INSTRUCTIONS FOR THE TASK: Beginning with the line containing "tax: 5% = 238.65 -> 5% = 211.17" and ending with the last line, repeat the records exactly.

RECORDS FOR THE TASK:
★ ★ ★ ★
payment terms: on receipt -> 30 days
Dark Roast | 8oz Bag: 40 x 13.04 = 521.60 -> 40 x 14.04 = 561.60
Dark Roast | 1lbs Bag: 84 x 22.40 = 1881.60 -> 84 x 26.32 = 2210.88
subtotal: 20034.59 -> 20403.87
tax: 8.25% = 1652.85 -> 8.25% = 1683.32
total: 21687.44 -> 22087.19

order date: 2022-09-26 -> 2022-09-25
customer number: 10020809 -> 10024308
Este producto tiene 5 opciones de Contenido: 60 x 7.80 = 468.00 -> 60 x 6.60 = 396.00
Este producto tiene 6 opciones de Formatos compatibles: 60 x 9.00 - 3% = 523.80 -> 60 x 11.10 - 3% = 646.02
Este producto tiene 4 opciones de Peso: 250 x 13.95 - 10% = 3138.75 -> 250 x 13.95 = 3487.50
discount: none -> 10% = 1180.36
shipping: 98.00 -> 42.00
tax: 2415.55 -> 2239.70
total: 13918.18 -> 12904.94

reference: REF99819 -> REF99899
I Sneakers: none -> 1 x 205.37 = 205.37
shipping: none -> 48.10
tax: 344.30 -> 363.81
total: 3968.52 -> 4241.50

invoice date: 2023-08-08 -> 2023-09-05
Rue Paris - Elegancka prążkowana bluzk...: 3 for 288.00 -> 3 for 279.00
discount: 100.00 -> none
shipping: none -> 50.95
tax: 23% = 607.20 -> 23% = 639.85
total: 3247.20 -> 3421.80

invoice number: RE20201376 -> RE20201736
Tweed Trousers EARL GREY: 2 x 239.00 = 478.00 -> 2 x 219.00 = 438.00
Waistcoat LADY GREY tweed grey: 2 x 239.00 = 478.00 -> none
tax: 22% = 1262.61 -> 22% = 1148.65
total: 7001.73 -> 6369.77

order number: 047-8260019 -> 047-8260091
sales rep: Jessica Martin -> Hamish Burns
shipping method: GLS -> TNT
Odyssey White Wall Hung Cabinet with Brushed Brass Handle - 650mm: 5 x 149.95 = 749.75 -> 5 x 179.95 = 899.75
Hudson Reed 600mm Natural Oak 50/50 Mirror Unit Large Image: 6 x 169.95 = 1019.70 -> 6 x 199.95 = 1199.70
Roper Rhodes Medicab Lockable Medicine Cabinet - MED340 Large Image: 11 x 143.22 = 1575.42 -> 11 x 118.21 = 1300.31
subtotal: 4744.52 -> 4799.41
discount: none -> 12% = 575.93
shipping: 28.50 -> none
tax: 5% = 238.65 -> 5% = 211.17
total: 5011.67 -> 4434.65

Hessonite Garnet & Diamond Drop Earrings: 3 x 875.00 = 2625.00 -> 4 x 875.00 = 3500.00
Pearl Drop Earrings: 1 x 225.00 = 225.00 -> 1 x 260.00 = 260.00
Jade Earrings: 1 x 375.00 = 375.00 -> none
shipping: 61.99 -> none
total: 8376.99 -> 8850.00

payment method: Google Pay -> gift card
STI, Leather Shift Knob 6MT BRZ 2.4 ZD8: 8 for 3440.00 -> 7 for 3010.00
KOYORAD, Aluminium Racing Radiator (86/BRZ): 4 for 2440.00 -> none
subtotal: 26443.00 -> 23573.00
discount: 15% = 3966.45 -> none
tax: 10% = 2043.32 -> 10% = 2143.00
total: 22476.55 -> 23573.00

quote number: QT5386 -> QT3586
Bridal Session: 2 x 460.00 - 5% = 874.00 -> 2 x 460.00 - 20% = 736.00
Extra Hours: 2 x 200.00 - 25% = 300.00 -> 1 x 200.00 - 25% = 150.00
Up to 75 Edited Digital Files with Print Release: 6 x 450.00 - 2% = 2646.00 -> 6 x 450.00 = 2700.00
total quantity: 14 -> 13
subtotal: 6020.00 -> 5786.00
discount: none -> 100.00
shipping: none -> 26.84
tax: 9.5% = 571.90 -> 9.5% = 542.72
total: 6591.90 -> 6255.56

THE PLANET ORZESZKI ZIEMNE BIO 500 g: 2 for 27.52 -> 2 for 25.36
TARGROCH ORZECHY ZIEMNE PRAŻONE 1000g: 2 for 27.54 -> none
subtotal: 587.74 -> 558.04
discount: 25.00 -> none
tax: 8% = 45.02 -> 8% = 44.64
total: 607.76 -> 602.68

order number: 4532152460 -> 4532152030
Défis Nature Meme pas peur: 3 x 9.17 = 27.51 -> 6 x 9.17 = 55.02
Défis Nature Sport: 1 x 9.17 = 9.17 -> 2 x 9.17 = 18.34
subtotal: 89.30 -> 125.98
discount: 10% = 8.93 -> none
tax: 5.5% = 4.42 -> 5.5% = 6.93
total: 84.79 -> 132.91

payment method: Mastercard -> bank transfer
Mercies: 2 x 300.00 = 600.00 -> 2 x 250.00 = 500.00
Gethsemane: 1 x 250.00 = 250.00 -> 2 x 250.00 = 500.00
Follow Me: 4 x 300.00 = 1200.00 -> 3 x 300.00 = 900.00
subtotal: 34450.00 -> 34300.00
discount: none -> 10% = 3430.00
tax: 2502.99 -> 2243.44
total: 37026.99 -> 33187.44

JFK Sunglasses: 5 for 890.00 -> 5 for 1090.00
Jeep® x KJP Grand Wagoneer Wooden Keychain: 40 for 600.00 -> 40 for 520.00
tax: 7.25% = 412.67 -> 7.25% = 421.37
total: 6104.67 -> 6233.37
★ ★ ★ ★
SOLUTION:
tax: 5% = 238.65 -> 5% = 211.17
total: 5011.67 -> 4434.65

Hessonite Garnet & Diamond Drop Earrings: 3 x 875.00 = 2625.00 -> 4 x 875.00 = 3500.00
Pearl Drop Earrings: 1 x 225.00 = 225.00 -> 1 x 260.00 = 260.00
Jade Earrings: 1 x 375.00 = 375.00 -> none
shipping: 61.99 -> none
total: 8376.99 -> 8850.00

payment method: Google Pay -> gift card
STI, Leather Shift Knob 6MT BRZ 2.4 ZD8: 8 for 3440.00 -> 7 for 3010.00
KOYORAD, Aluminium Racing Radiator (86/BRZ): 4 for 2440.00 -> none
subtotal: 26443.00 -> 23573.00
discount: 15% = 3966.45 -> none
tax: 10% = 2043.32 -> 10% = 2143.00
total: 22476.55 -> 23573.00

quote number: QT5386 -> QT3586
Bridal Session: 2 x 460.00 - 5% = 874.00 -> 2 x 460.00 - 20% = 736.00
Extra Hours: 2 x 200.00 - 25% = 300.00 -> 1 x 200.00 - 25% = 150.00
Up to 75 Edited Digital Files with Print Release: 6 x 450.00 - 2% = 2646.00 -> 6 x 450.00 = 2700.00
total quantity: 14 -> 13
subtotal: 6020.00 -> 5786.00
discount: none -> 100.00
shipping: none -> 26.84
tax: 9.5% = 571.90 -> 9.5% = 542.72
total: 6591.90 -> 6255.56

THE PLANET ORZESZKI ZIEMNE BIO 500 g: 2 for 27.52 -> 2 for 25.36
TARGROCH ORZECHY ZIEMNE PRAŻONE 1000g: 2 for 27.54 -> none
subtotal: 587.74 -> 558.04
discount: 25.00 -> none
tax: 8% = 45.02 -> 8% = 44.64
total: 607.76 -> 602.68

order number: 4532152460 -> 4532152030
Défis Nature Meme pas peur: 3 x 9.17 = 27.51 -> 6 x 9.17 = 55.02
Défis Nature Sport: 1 x 9.17 = 9.17 -> 2 x 9.17 = 18.34
subtotal: 89.30 -> 125.98
discount: 10% = 8.93 -> none
tax: 5.5% = 4.42 -> 5.5% = 6.93
total: 84.79 -> 132.91

payment method: Mastercard -> bank transfer
Mercies: 2 x 300.00 = 600.00 -> 2 x 250.00 = 500.00
Gethsemane: 1 x 250.00 = 250.00 -> 2 x 250.00 = 500.00
Follow Me: 4 x 300.00 = 1200.00 -> 3 x 300.00 = 900.00
subtotal: 34450.00 -> 34300.00
discount: none -> 10% = 3430.00
tax: 2502.99 -> 2243.44
total: 37026.99 -> 33187.44

JFK Sunglasses: 5 for 890.00 -> 5 for 1090.00
Jeep® x KJP Grand Wagoneer Wooden Keychain: 40 for 600.00 -> 40 for 520.00
tax: 7.25% = 412.67 -> 7.25% = 421.37
total: 6104.67 -> 6233.37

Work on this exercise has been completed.